Still from The Eyes of Summer


What format, techniques, and/or media do you use to create your film?


For The Eyes of Summer, I used a Canon Rebel T2i digital camera with an anamorphic lens along with a Zoom H4n sound recorder and a tripod. Pretty rudimentary and I operated everything myself. I tend to make my films using very inexpensive equipment and not a lot of it at that. For the past few years, I’ve been using the video function of a small Sony point-and-shoot camera to shoot most of my films including the previous film I presented at the Ann Arbor Film Festival, Foreign Quarters. I think bulky and expensive equipment tends to just create a lot of anxiety. I feel far more liberated with smaller and cheaper equipment.


Why did you want to show your work at the AAFF?


It’s a remarkable venue for contemporary film. There’s the beautiful Michigan Theater along with a friendly and fun atmosphere. I discovered so many great movies at the Ann Arbor Film Festival and met a lot of lovely people. I first attended the festival in 2018 with my film Foreign Quarters and I’ve been wanting to return ever since. I was planning to attend [the 58th AAFF] and the festival was cancelled just a week or two before it was supposed to happen and then Leslie and her team did such a remarkable job of putting the festival online. I’m glad I got to be a part of the festival in one way or another this year. I just feel really privileged to be able to show my work here.

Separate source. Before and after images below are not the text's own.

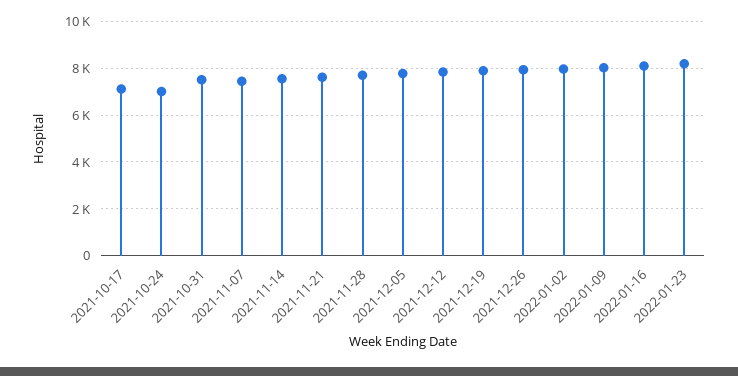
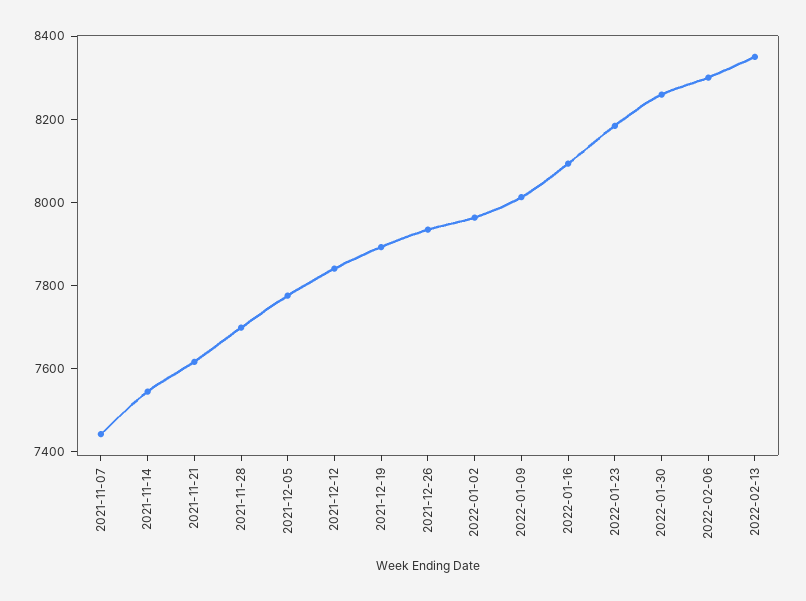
2021-10-17: 7000 -> none
2021-10-24: 7000 -> none
2021-10-31: 7500 -> none
2022-01-30: none -> 8250
2022-02-06: none -> 8300
2022-02-13: none -> 8350

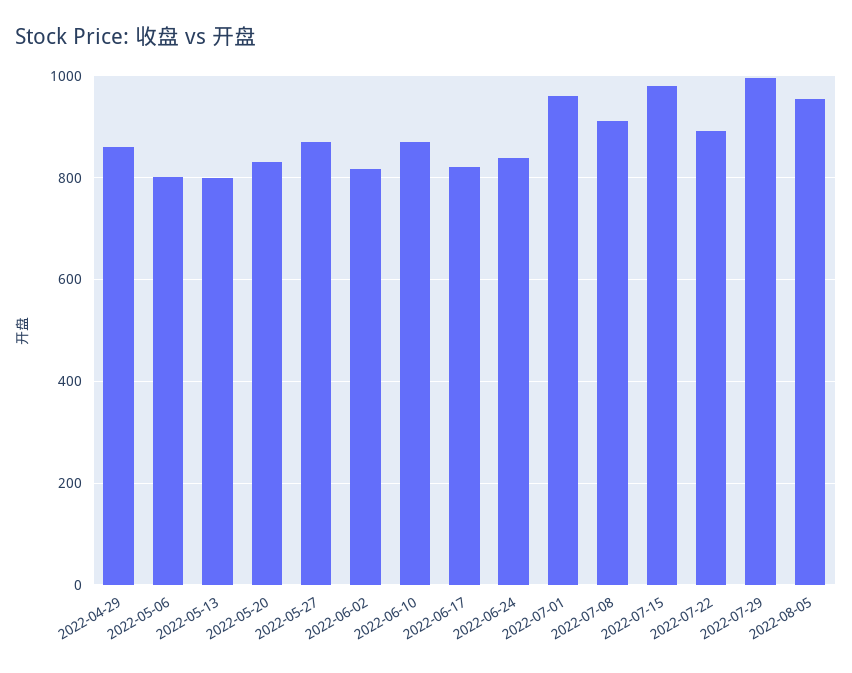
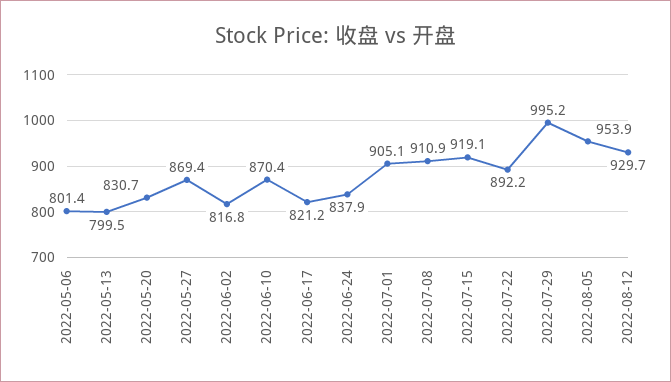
2022-04-29: 860 -> none
2022-07-01: 960 -> 905.1
2022-07-15: 980 -> 919.1
2022-08-12: none -> 929.7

Are you working on anything currently? If yes, has creating in quarantine changed your work or subject of your films in any way?


I’ve completed four short films since lockdown. Creating under these circumstances hasn't really affected the subject matter of my work — my work has always been political and depressing so it sits well with current times. I’m developing a fifth short film this year, this time with Hello Benjamin Films, the production company behind my feature film in the works. It’s something that will be really short and conceptually linked to my feature in a way that sort of anticipates it. I’m currently writing the script and developing the visual language for it with my cinematographer, Solomon Turner, who will also shoot the feature with me.


What have been some of the greatest creative challenges for you during this time?


Outside of not being able to shoot anything, I haven’t had too many significant creative challenges. I tend to keep an archive of footage so I’ve just been editing and generating a lot of new work. I’ve also been writing quite a bit.